### [Information]
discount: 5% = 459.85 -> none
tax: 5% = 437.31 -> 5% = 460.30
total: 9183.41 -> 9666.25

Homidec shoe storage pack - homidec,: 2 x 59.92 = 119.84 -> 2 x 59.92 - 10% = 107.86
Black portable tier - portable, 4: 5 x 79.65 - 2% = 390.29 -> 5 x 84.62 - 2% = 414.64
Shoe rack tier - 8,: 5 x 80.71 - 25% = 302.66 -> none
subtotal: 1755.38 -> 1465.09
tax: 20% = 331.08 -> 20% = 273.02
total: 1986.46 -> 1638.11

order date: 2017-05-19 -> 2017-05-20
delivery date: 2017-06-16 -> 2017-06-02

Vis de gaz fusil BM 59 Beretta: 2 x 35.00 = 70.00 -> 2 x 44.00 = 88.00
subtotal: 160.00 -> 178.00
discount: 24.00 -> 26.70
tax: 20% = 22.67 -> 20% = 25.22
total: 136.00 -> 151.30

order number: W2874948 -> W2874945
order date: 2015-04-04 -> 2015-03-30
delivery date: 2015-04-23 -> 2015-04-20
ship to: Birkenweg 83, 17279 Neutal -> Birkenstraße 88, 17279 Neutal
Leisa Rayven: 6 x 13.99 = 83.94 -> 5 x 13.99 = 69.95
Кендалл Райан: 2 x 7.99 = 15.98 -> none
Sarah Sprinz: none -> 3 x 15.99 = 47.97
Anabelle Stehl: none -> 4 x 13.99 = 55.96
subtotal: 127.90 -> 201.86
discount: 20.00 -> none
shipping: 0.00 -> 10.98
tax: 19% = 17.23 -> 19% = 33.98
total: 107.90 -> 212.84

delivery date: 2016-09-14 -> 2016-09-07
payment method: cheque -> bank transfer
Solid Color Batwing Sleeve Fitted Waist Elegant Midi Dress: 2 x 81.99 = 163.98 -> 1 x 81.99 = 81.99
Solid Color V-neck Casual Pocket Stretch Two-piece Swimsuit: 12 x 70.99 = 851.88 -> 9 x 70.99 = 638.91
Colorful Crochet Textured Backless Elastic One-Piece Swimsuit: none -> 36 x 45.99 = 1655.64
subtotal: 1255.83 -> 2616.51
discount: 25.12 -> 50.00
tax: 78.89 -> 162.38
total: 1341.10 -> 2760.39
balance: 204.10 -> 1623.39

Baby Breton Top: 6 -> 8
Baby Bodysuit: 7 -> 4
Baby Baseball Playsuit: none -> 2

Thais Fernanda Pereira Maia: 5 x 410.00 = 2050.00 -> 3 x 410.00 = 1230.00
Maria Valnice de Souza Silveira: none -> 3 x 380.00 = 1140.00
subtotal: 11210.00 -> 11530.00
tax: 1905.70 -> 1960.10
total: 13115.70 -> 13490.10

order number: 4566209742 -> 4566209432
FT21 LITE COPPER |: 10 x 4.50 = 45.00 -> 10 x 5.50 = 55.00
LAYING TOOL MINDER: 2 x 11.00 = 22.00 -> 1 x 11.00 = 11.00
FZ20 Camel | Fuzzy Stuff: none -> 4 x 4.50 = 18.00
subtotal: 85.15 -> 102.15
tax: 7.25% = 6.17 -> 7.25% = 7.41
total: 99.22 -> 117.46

### [What the exercise asks]
When you reach the line containing "subtotal: 127.90 -> 201.86" in the data above, start copying exactly, and stop after the line containing "Solid Color V-neck".

### [Solution]
subtotal: 127.90 -> 201.86
discount: 20.00 -> none
shipping: 0.00 -> 10.98
tax: 19% = 17.23 -> 19% = 33.98
total: 107.90 -> 212.84

delivery date: 2016-09-14 -> 2016-09-07
payment method: cheque -> bank transfer
Solid Color Batwing Sleeve Fitted Waist Elegant Midi Dress: 2 x 81.99 = 163.98 -> 1 x 81.99 = 81.99
Solid Color V-neck Casual Pocket Stretch Two-piece Swimsuit: 12 x 70.99 = 851.88 -> 9 x 70.99 = 638.91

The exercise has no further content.